Intervju med Natasha Alam
“I think I keep the title until he remarries,” says Natasha Alam, a new co-star on the HBO hit television series “True Blood” and “Playboy” magazine cover girl.
Alam, in 1998, married the grandson of the former Shah of Iran, Amir Ebrahim Pahlavi Alam, in New York and they moved to London soon after. Those nuptials granted her the title of princess. They later lived in Los Angeles so Natasha could pursue her acting career. However, the couple finalized their divorce in 2005. Then, they went their separate ways: Amir returned to London, while Natasha went Hollywood.
Alam plays the role of “Yvetta,” a leggy, erotic dancer at the Fangtasia bar in the vampire show, “True Blood.”
“I kind of forget that fact,” Natasha, 27, says of being a princess. “But in situations like this (speaking to the media), I get refreshed about it.

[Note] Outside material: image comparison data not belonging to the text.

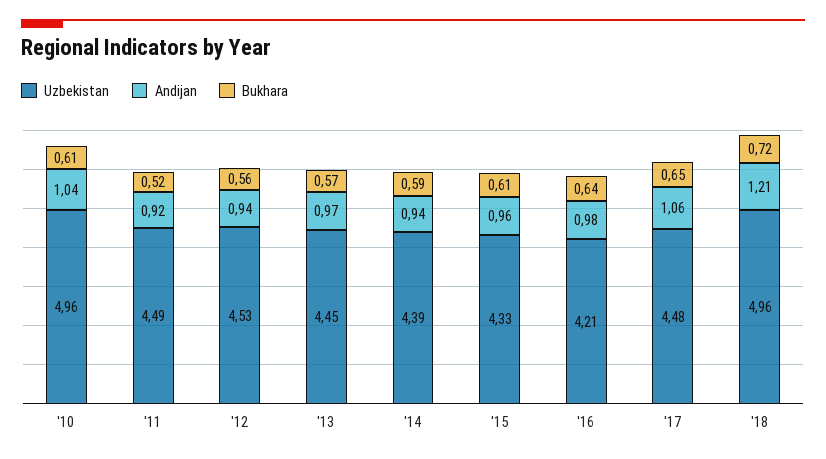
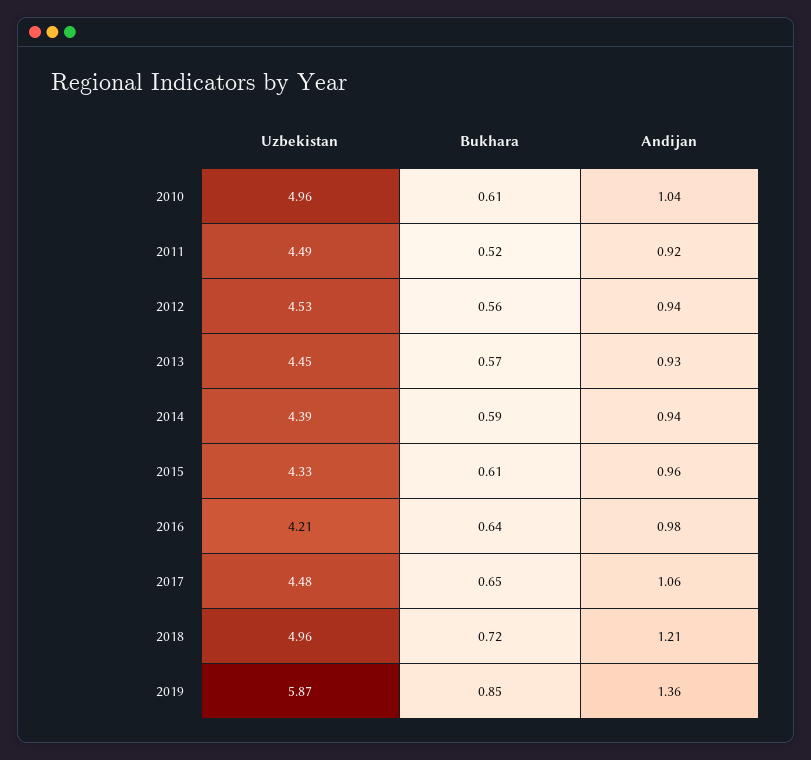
Andijan, '13: 0.97 -> 0.93
Uzbekistan, 2019: none -> 5.87
Bukhara, 2019: none -> 0.85
Andijan, 2019: none -> 1.36

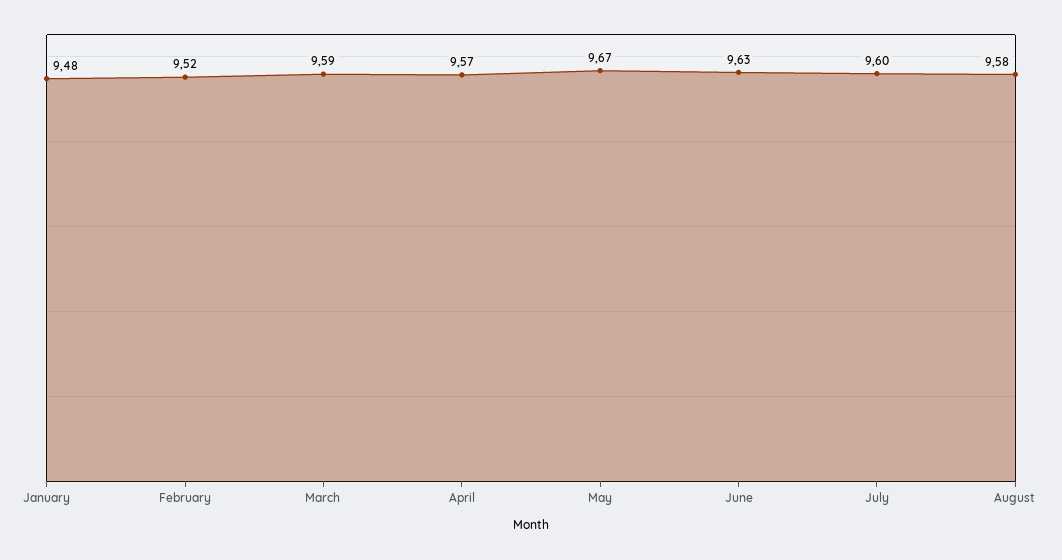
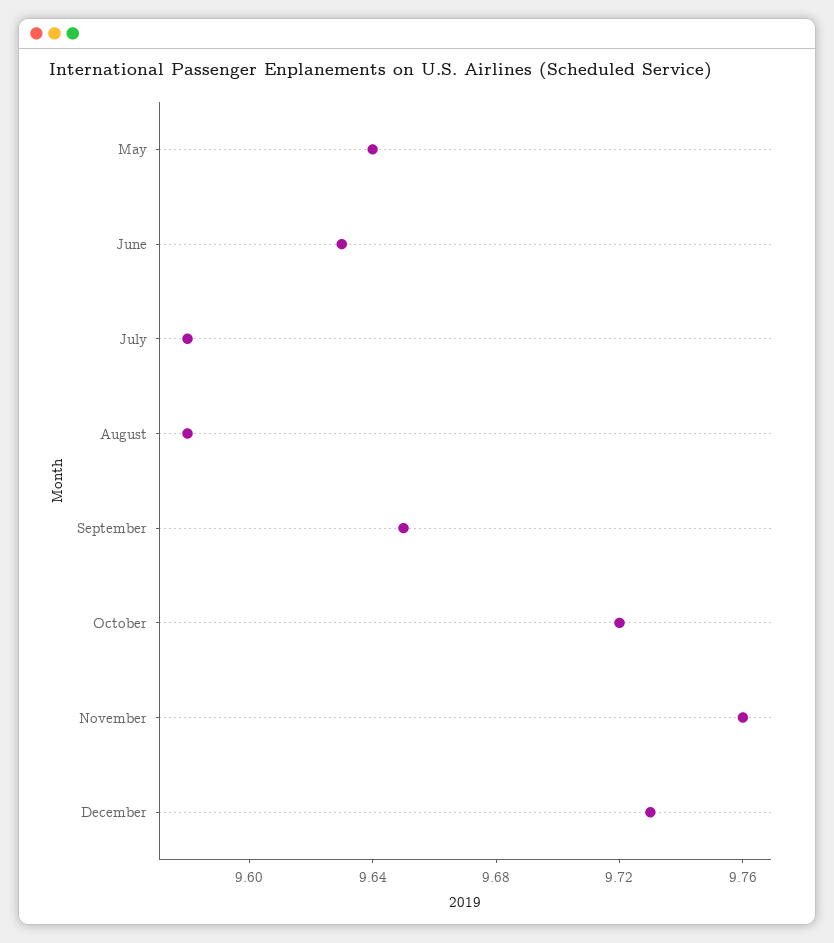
January: 9.48 -> none
February: 9.52 -> none
March: 9.59 -> none
April: 9.57 -> none
May: 9.67 -> 9.64
July: 9.6 -> 9.58
September: none -> 9.65
October: none -> 9.72
November: none -> 9.76
December: none -> 9.73

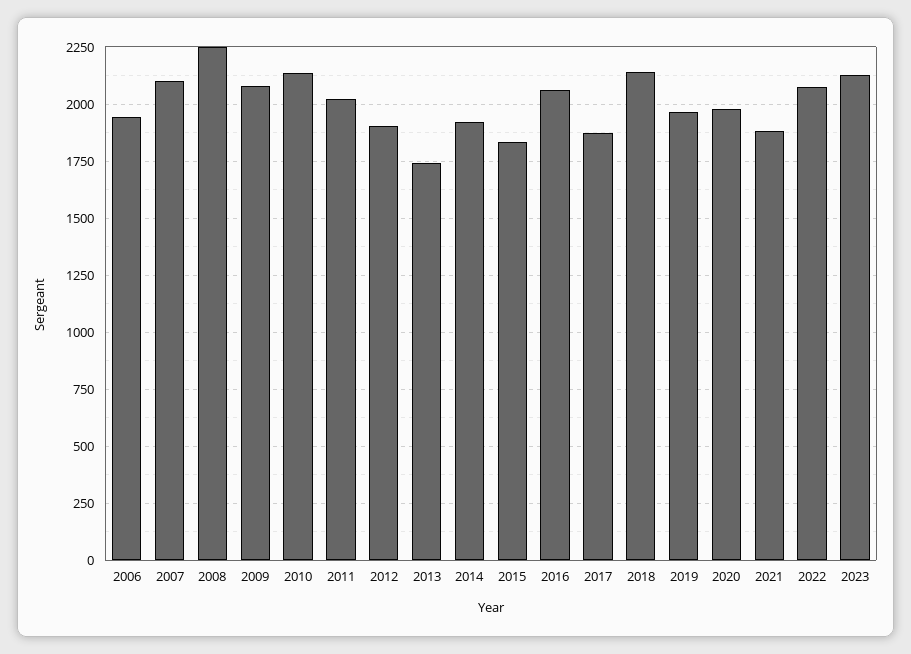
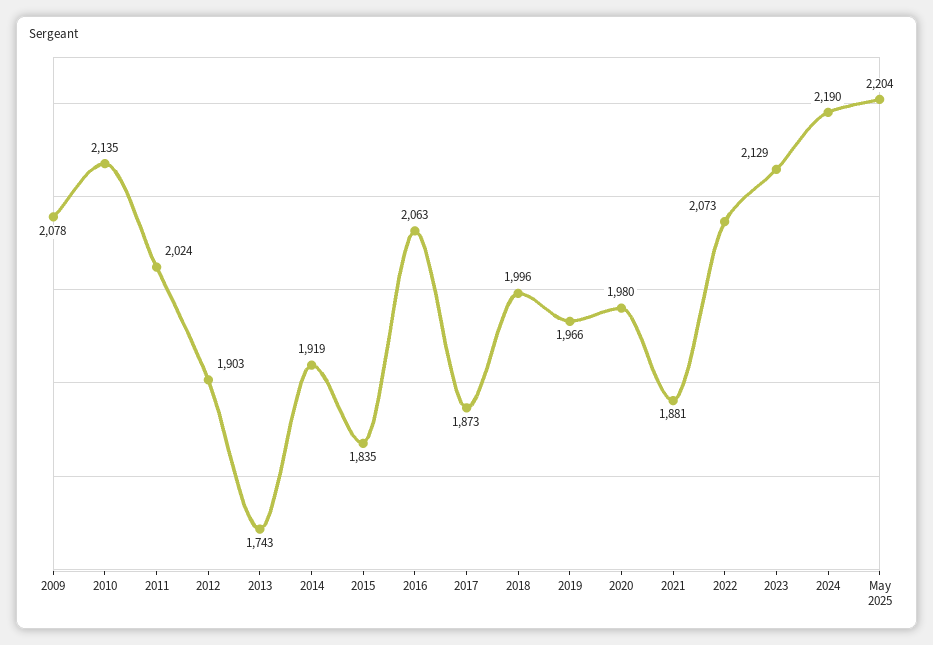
2006: 1950 -> none
2007: 2100 -> none
2008: 2250 -> none
2018: 2150 -> 1996
2024: none -> 2190
May 2025: none -> 2204

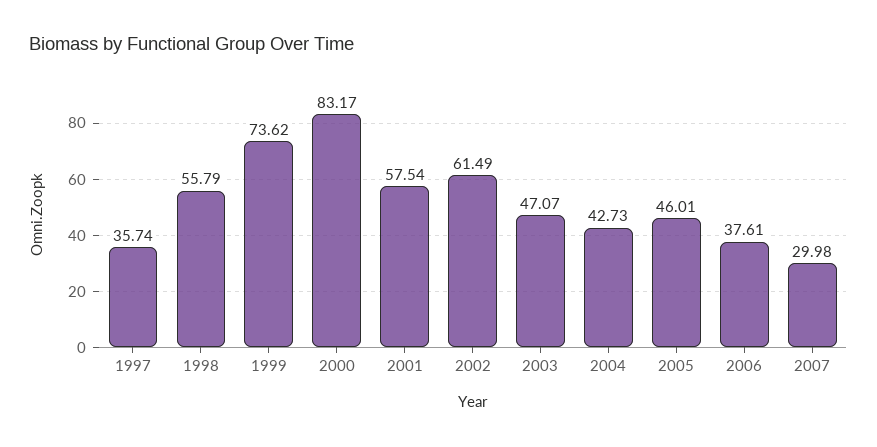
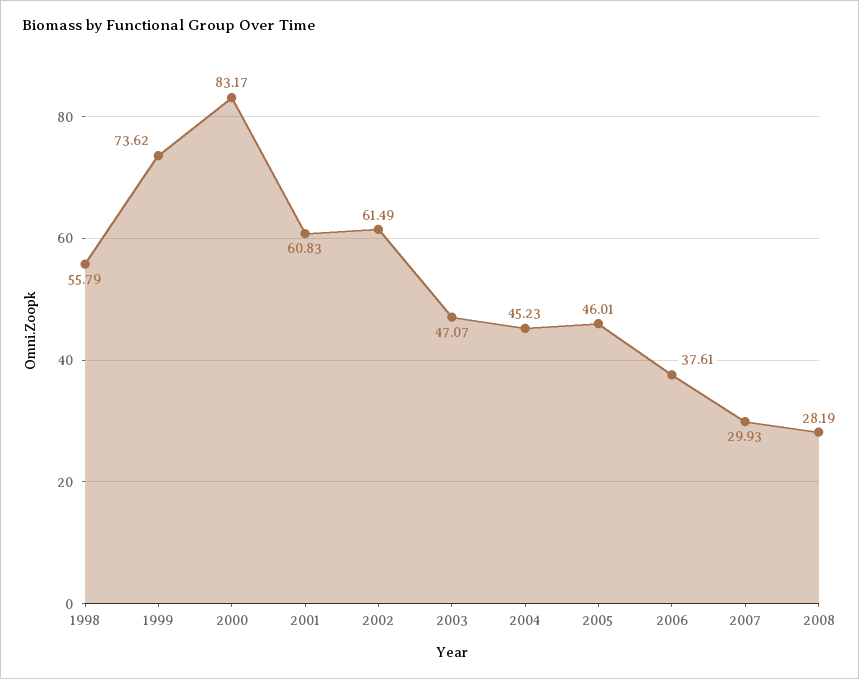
1997: 35.74 -> none
2001: 57.54 -> 60.83
2004: 42.73 -> 45.23
2007: 29.98 -> 29.93
2008: none -> 28.19

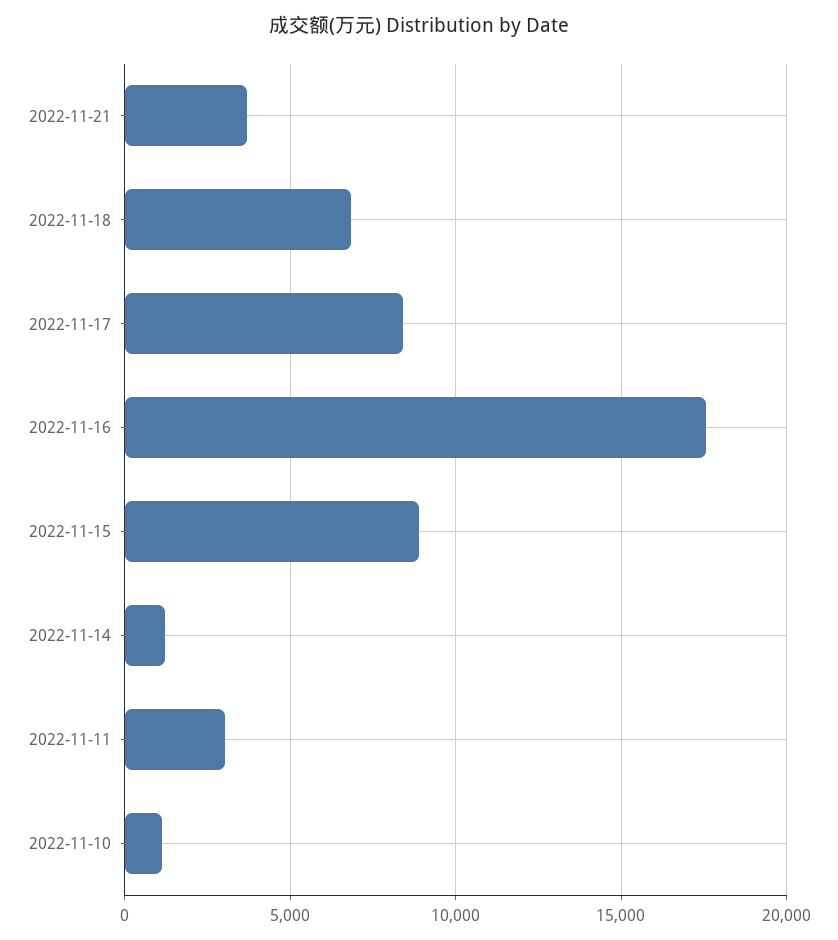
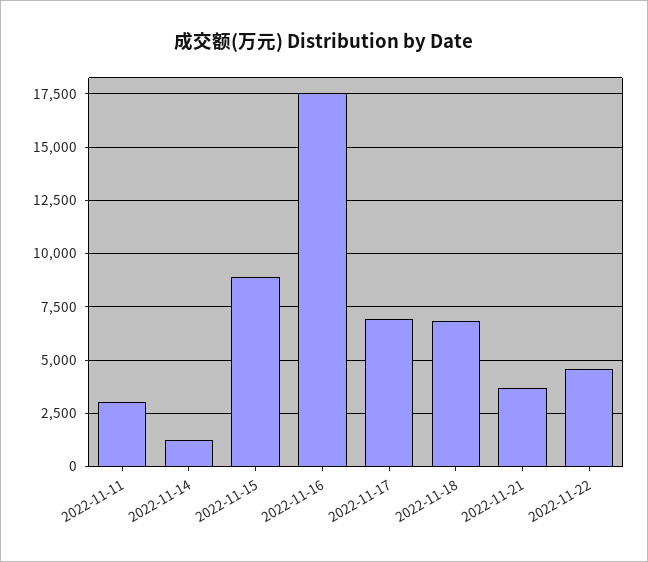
2022-11-17: 8500 -> 7000
2022-11-10: 1000 -> none
2022-11-22: none -> 4500

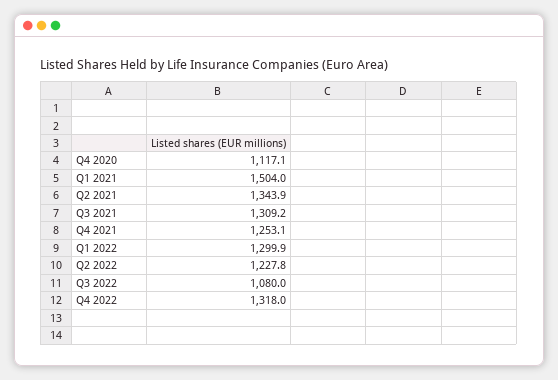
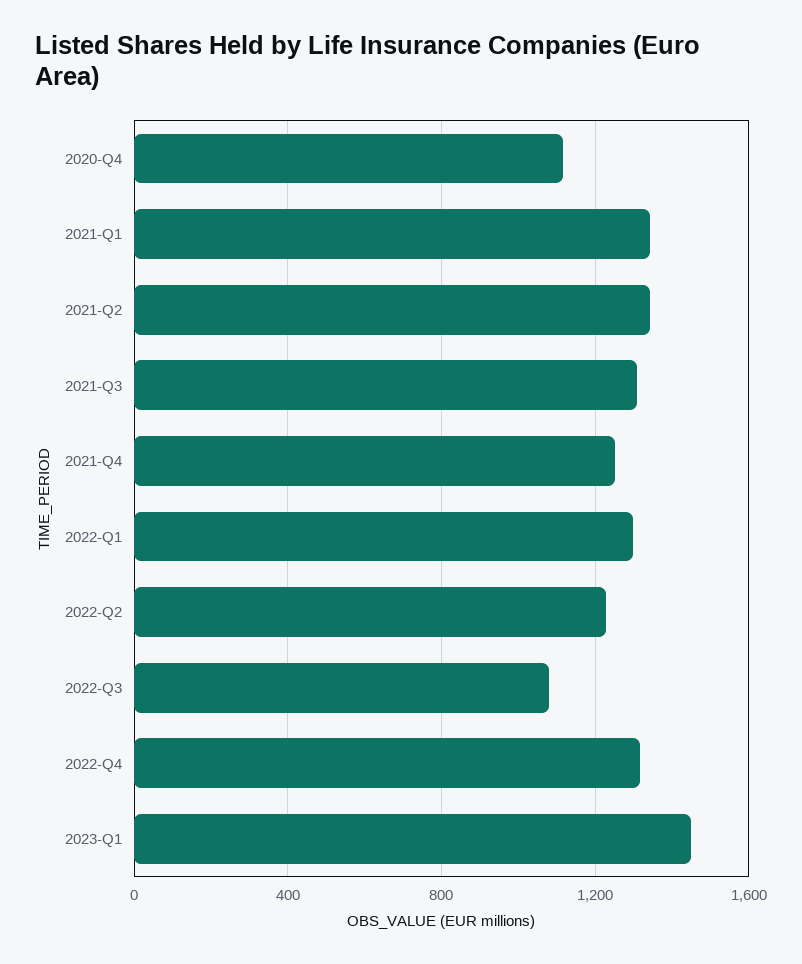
Q1 2021: 1504 -> 1350
2023-Q1: none -> 1450

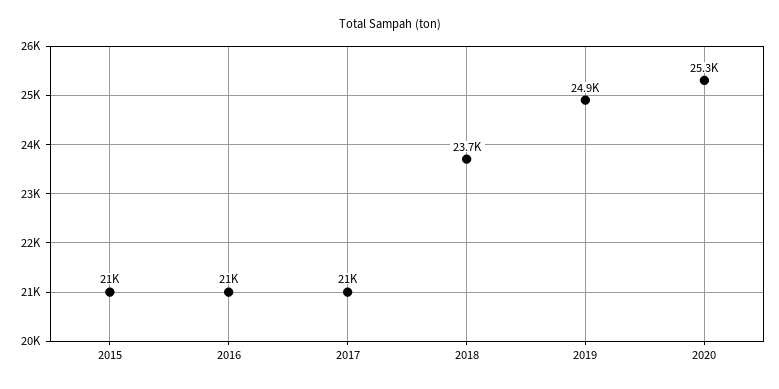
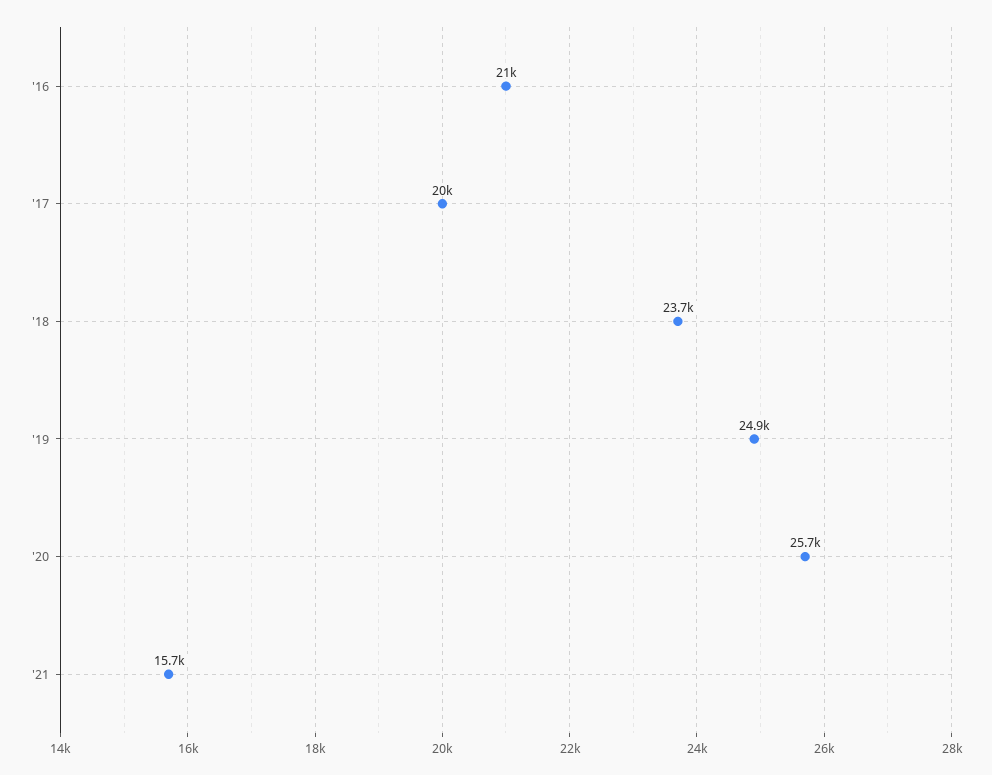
2015: 21000 -> none
2017: 21000 -> 20000
2020: 25300 -> 25700
'21: none -> 15700

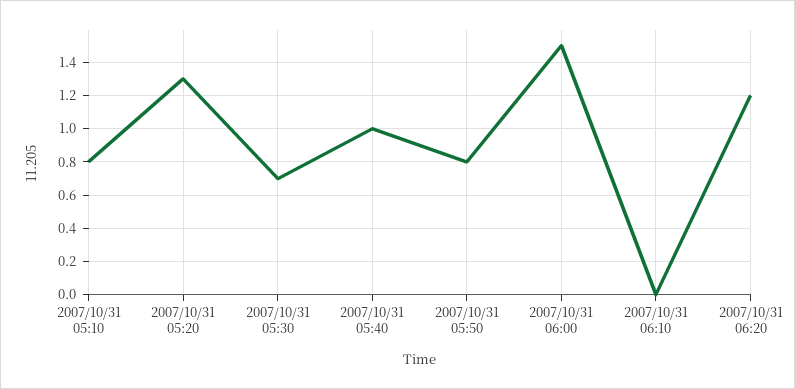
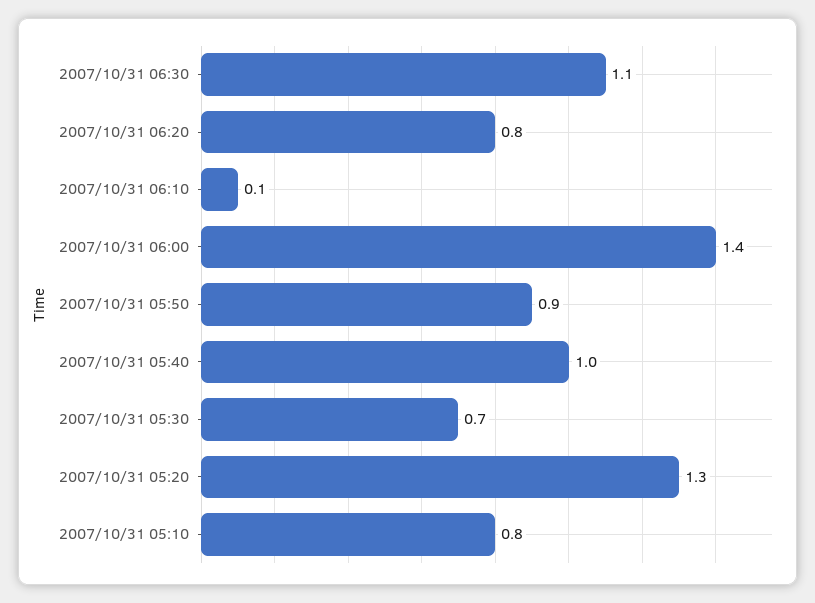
2007/10/31 05:50: 0.8 -> 0.9
2007/10/31 06:00: 1.5 -> 1.4
2007/10/31 06:10: 0 -> 0.1
2007/10/31 06:20: 1.2 -> 0.8
2007/10/31 06:30: none -> 1.1

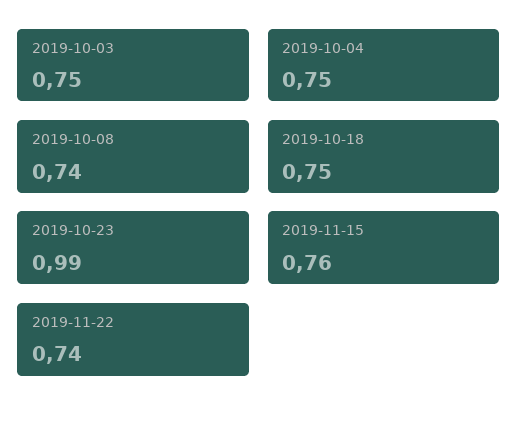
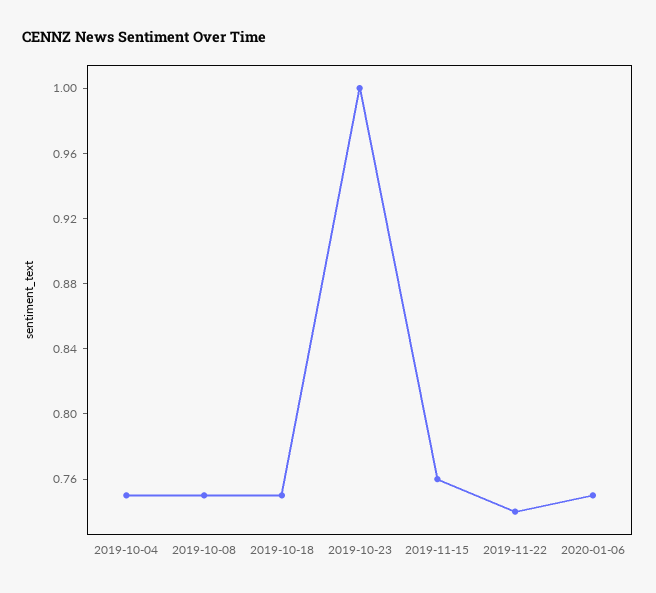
2019-10-03: 0.75 -> none
2019-10-08: 0.74 -> 0.75
2019-10-23: 0.99 -> 1
2020-01-06: none -> 0.75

“In London, being a princess was a big deal – because of the whole royal family and everything. You get reminded of that in London. I loved that feeling and experience.
“But I felt lonely and unfulfilled. I felt there was more to life.”
So the Russian beauty from Uzbekistan, with the striking light blue/gray eyes, decided to chase her lifelong dream of acting. Her towering height (5’10″) means if Natasha wears four-inch heels (just check “Maxim” magazine), she suddenly leaps to 6’2″. “I guess I should consider myself an Amazon babe,” she says.
So watch out Tom Cruise. And watch out for her new, Americanized accent in the process.
Now, the accent sounds more midwestern than Russian dialect from her native Tashkent, Uzbekistan, which is formerly part of the Soviet Union. “I work with my tapes and my voice coach (Bob Corff),” says Natasha, whose birth name is Natalia Shimanchuk.
It’s obviously working for her as an up-and-coming thespian navigating what can be an unforgiving Hollywood web.
Except, Natasha’s new role in life almost evaded her.
Natasha’s grandmother fed her beer during her days as a toddler in the home country. She feared her granddaughter was too skinny and needed to gain weight – unbeknownst to Natasha’s mother.
Because of Nazi Germany, her grandmother knew the feeling of hunger. “She survived the German invasion during World War II,” Natasha says. (An estimated 20 million Russians were killed by the German Wehrmacht or “war machine”).
But once Natasha’s mother found out about the “secret diet,” she put an end to the beer routine.
Later, when she turned 17, Natasha’s mother enrolled her in the University of Technology for Aviation.
Her major?
Aircraft mechanics.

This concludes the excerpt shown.